Penulis: Saifudin | Editor: Priyo Suwarno
BANGKALAN, SWARAJOMBANG.COM- Satu dari 15 santriwati korban pencabulan di sebuah pondok pesanstren berani bicara, dan saat ini kasusnya sudah dilaporkan ke Polda Jatim, sejak 1 Desember 2025.
Tetapi hingga saat ini, Sabtu 6 Desember 2025, pihak aparat kepolisian di Jatim dan Bangkalan belum menangkap Lora UF, sebagai terlapor dalam kasus dugaan pelaku pencabulan 15 santriwati di Ponpes Nurul Karomah, Bangkalan, Madura.
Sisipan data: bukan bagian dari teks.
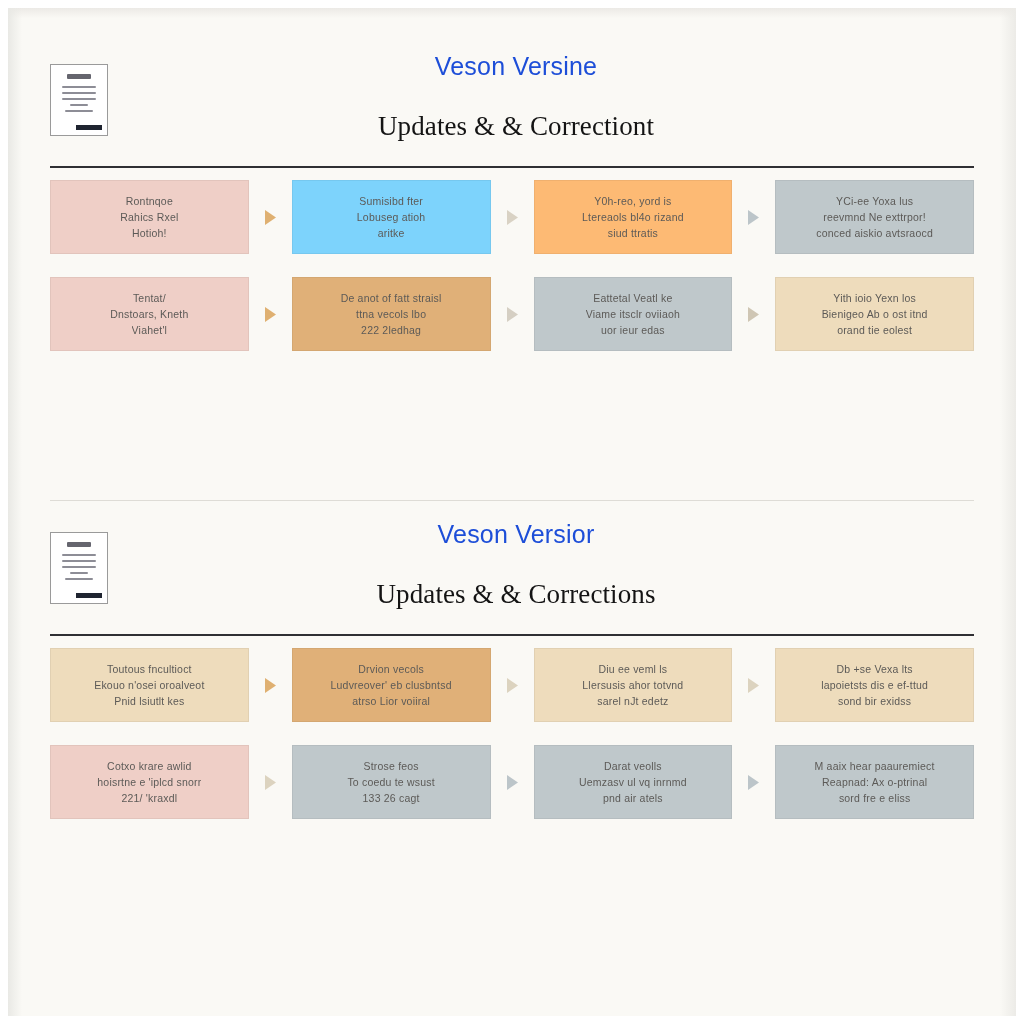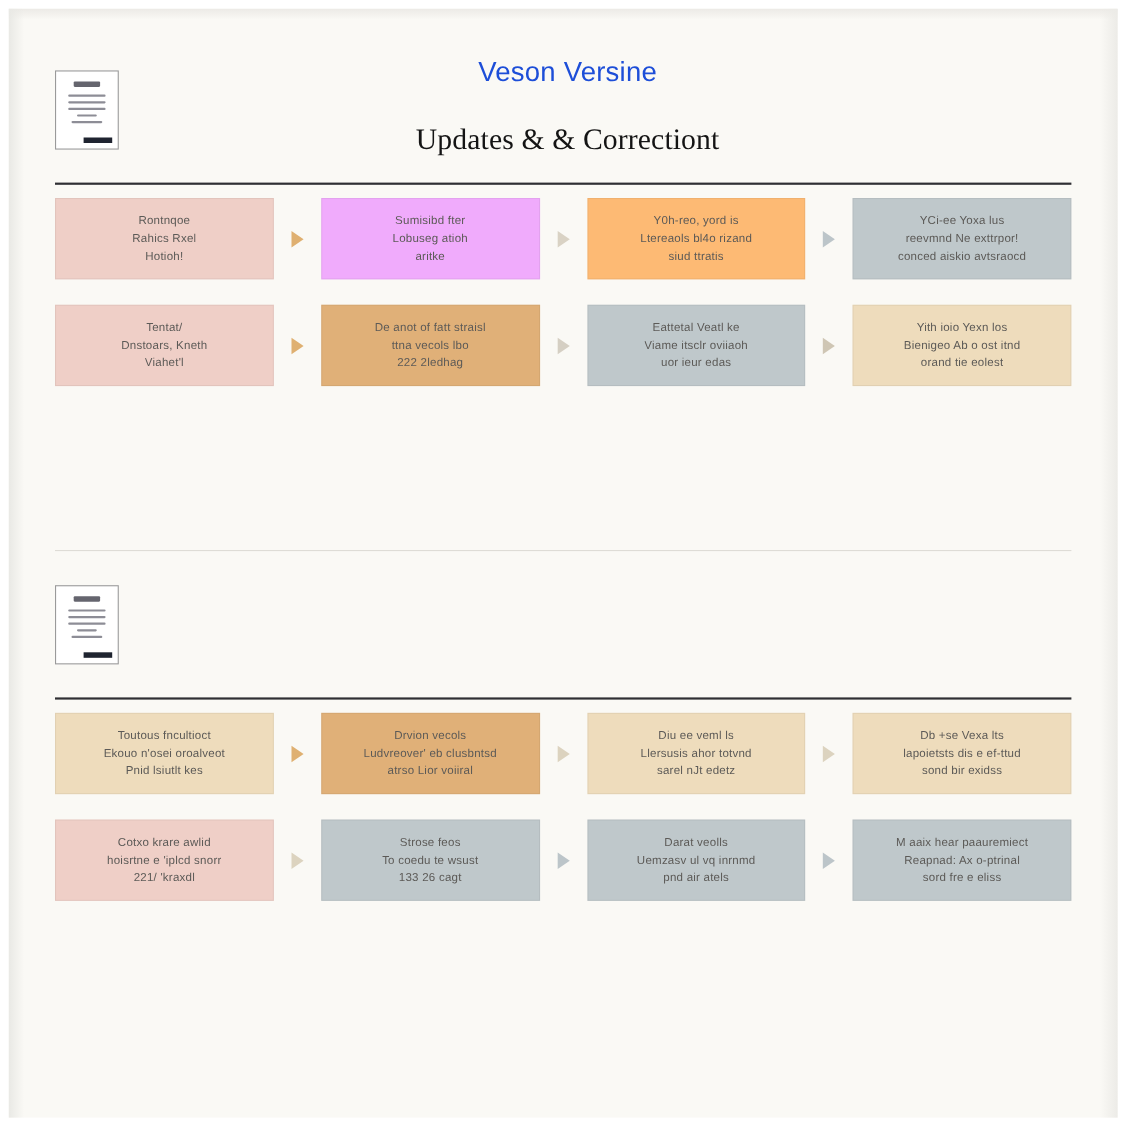--- a/index.html
+++ b/index.html
@@ -219,7 +219,7 @@
               <polygon points="2,1 13,8.5 2,16" fill="#dfb071"></polygon>
             </svg>
         </div>
-        <div class="card" style="background:#f0abfc">
+        <div class="card" style="background:#7dd3fc">
           <span class="ln">Sumisibd fter</span>
           <span class="ln">Lobuseg atioh</span>
           <span class="ln">aritke</span>

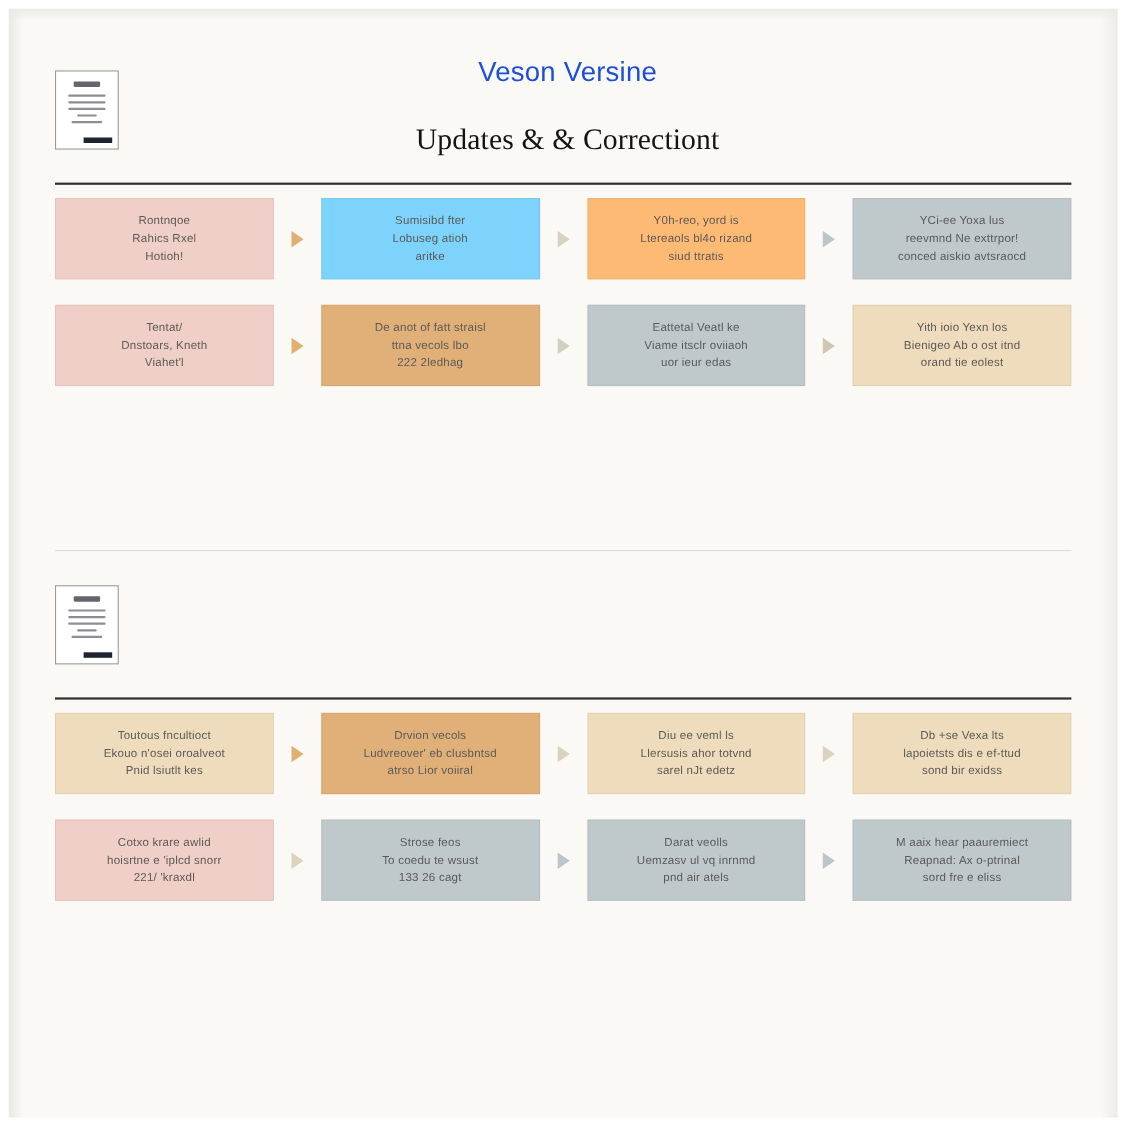--- a/index.html
+++ b/index.html
@@ -299,6 +299,10 @@
         <div class="doc-line l5"></div>
         <div class="doc-bar"></div>
       </div>
+      <div class="titles">
+        <div class="title-main">Veson Versior</div>
+        <div class="title-sub">Updates &amp; &amp; Corrections</div>
+      </div>
       <div class="rule" style="top:128px"></div>
     </div>
     <div class="rows">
Dr. Mutmainnah, M.Si, Direktur Muslimah Humanis Indonesia (MHI), mendampingi korban dugaan pelaku pencabulan santriwati di Pondok Pesantren (Ponpes) Nurul Karomah, Kecamatan Galis, Bangkalan, Madura, berinisial UF, seorang pengajar mengaji atau lora (putra kiai).
Pernyataan ini disampaikan saat mendampingi korban melapor ke Polda Jatim pada akhir November 2025. Dalam laporan itu disebutkan kleinnya menjadi korban Januari 2023, dan korbannya mencapai belasan santri di bawah umur yang masih trauma.